In U.S. Pat. No. 4,242,151, the applicants described a method of chromization in three successive periods set up preferably as follows:
1. An ionic nitriding at a temperature lying between 450° and 650° C., employing a reactive atmosphere of nitrogen and hydrogen at a partial pressure of nitrogen at most equal to 1.5 millibars and at a total gas pressure lying between 2 and 10 millibars.
2. A chromization at a temperature lying between 900° and 1000° C. with a cement consisting of ferrochrome with a chromium content running from 50 up to 75% and the grain size of which lies between 0.5 and 4 mm, without any aluminous or magnesian binder, mixed with a halogenide.

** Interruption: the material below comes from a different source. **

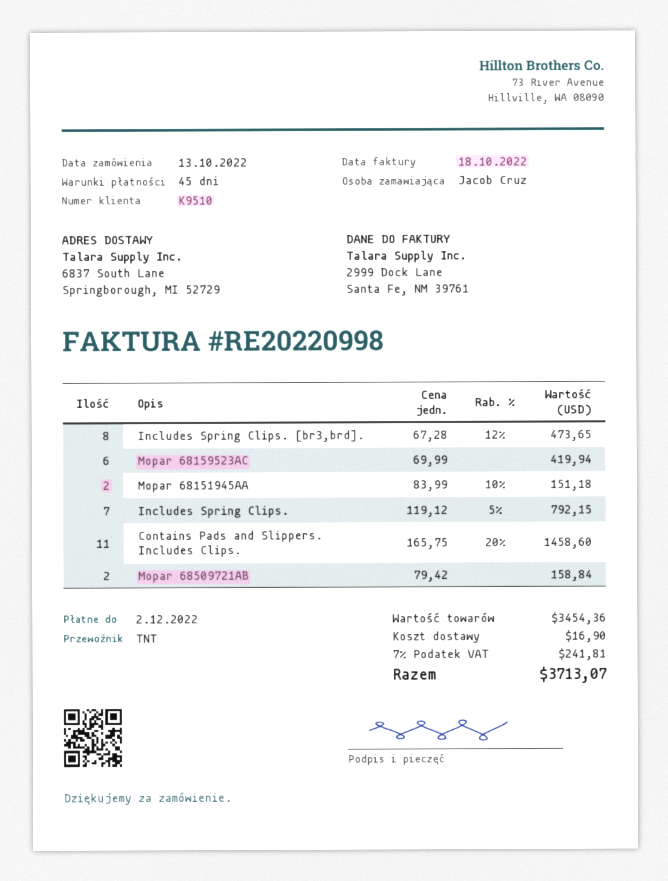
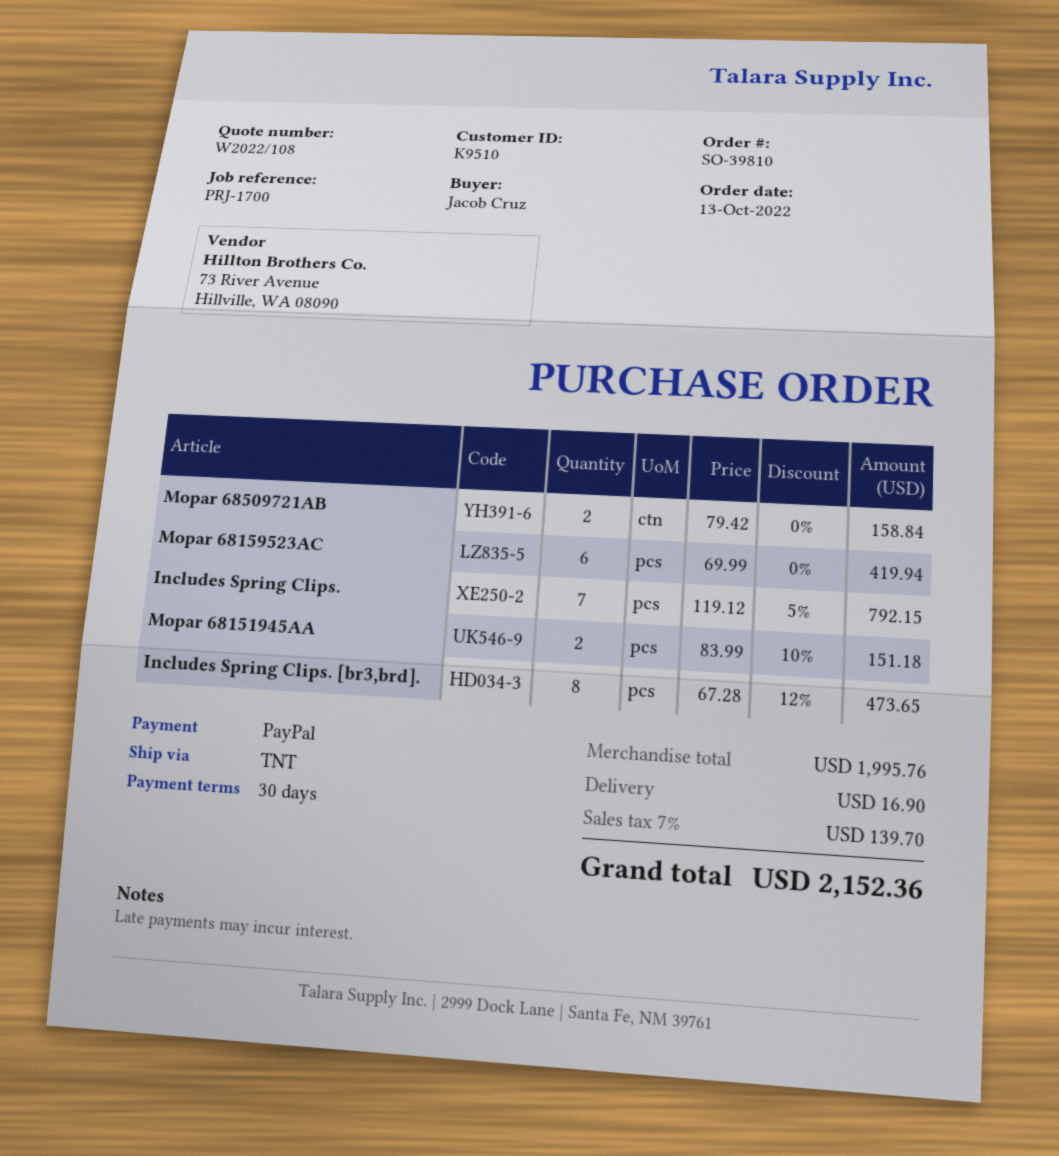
payment terms: 45 days -> 30 days
Contains Pads and Slippers. Includes Clips.: 11 x 165.75 - 20% = 1458.60 -> none
subtotal: 3454.36 -> 1995.76
tax: 7% = 241.81 -> 7% = 139.70
total: 3713.07 -> 2152.36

3. A heat treatment by soaking at a temperature lying between 800° and 1000° C. and tempering between 580° and 650° C. depending upon the level of resistance required for the substrate.
It is thus possible substantially to increase the thickness of high-hardness chromized layers in the case of alloy steels containing more than 0.2% of carbon. That is, thanks to this innovation, it is possible to achieve layers of thickness equal to 50 microns whereas in the best case conventional chromidation enables one to reach 20 microns. On the other hand, the innovation in accordance with the previous patent is of equal interest to the structure of the layers:
in conventional chromization the coatings consist of two types of carbides: M23 C6, richer in chromium, towards the surface, and M7 C3, poorer in chromium, towards the metal substrate.

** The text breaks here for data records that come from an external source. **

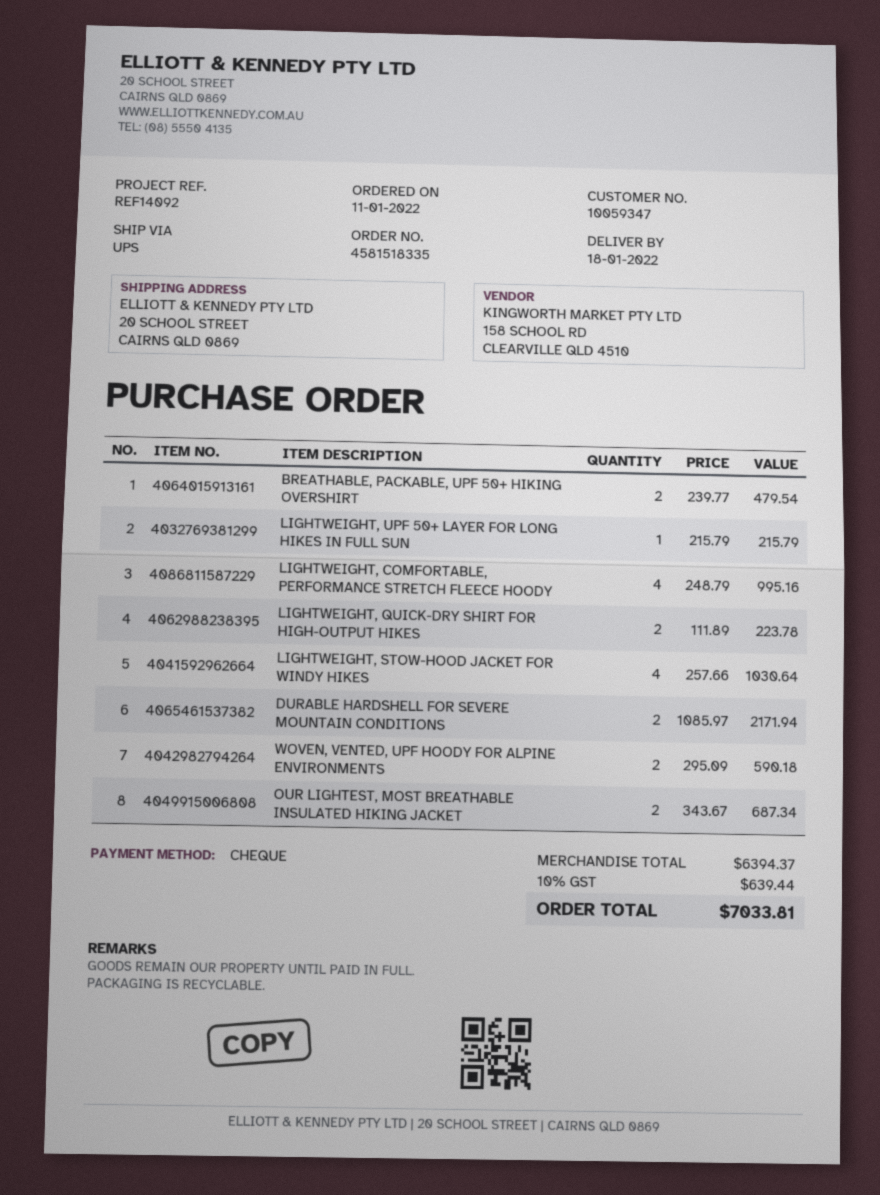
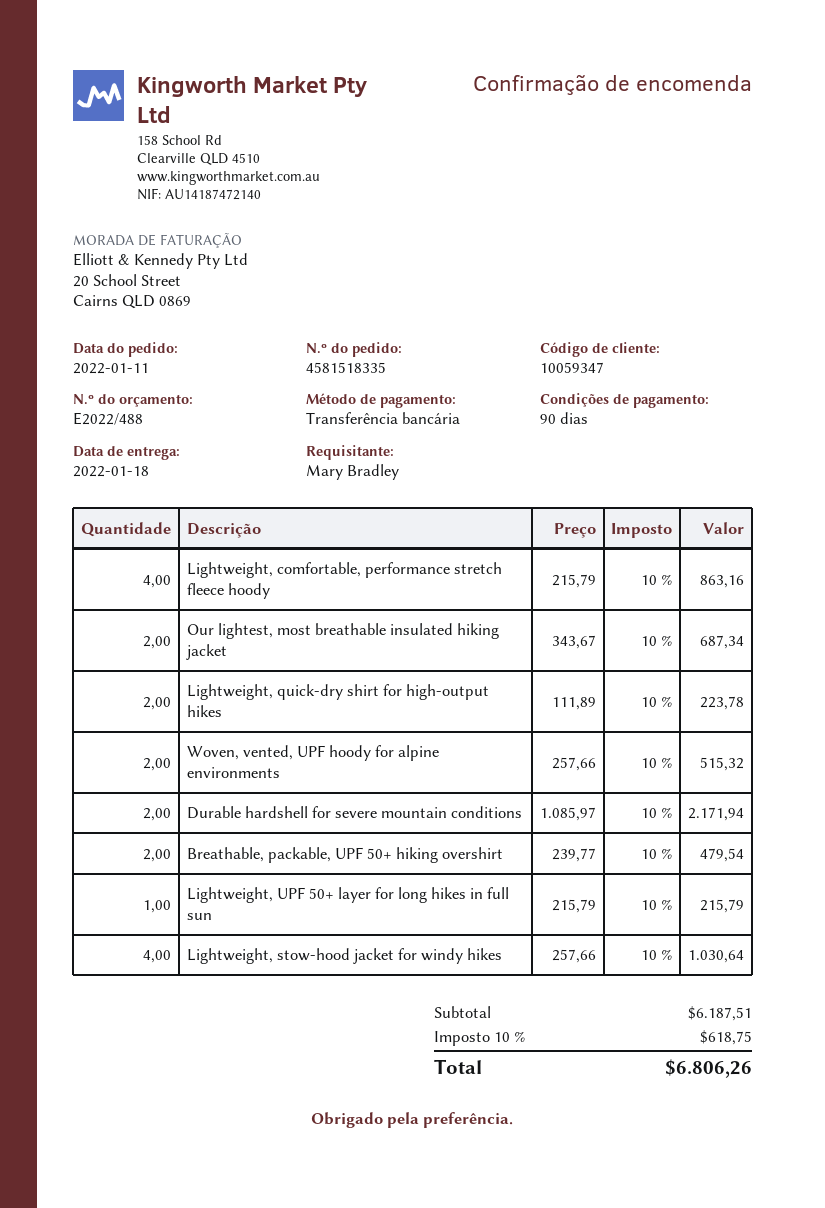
payment method: cheque -> bank transfer
LIGHTWEIGHT, COMFORTABLE, PERFORMANCE STRETCH FLEECE HOODY: 4 x 248.79 = 995.16 -> 4 x 215.79 = 863.16
WOVEN, VENTED, UPF HOODY FOR ALPINE ENVIRONMENTS: 2 x 295.09 = 590.18 -> 2 x 257.66 = 515.32
subtotal: 6394.37 -> 6187.51
tax: 10% = 639.44 -> 10% = 618.75
total: 7033.81 -> 6806.26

as a result of the treatment in three stages, which forms the object of the previous patent, the coatings consist essentially of chromium carbonitride Cr2 (C,N), of which the very high chromium content (Cr lying between 75 and 85%), the high level of hardness, lying between 2000 and 2500 Vickers (at 50 grammes) and the hexagonal structure with the base plane of the mesh directed in parallel with the surface of the substrate, form of it a compound which is particularly interesting for any problem where one is looking for high resistance to both corrosion, friction and wear.
However, under the operational conditions described in the previous patent, the obtaining of monophase layers of Cr2 (C,N) may be tricky in certain cases because of too heavy an application of chromium on the surface with respect to the flow of nitrogen proceeding from the substrate which has undergone the first phase of ionic nitriding. The result is that, along the seams of the basaltic formations of Cr2 (C,N) there is formed locally the carbide M23 C6, and the presence in the coating of this second compound has several disadvantages:
substantial increase in surface roughness;
increase of the risk of starting fissures at the interface between the two constituents M23 C6 and Cr2 (C,N), whence the possibility of scaling and localized corrosion.
The aim of the present invention is the achievement of monophase layers of Cr2 (C,N) by a reduction in the surface application of chromium.
For this purpose the object of the invention is an improvement in the method of chromization by gas process of steels containing more than 0.2% of carbon, consisting of three successive treatments in accordance with the previous patent, this improvement having as its aim a reduction in the surface application of chromium, and being characterized in that in the chromization treatment by gas employing a cement having a ferrochrome base with 50%/75% of chromium, with a grain size lying between 0.5 mm and 4 millimeters, a ferrochrome is chosen the carbon content of which lies between 1% and 3%, and is preferably close to 2%.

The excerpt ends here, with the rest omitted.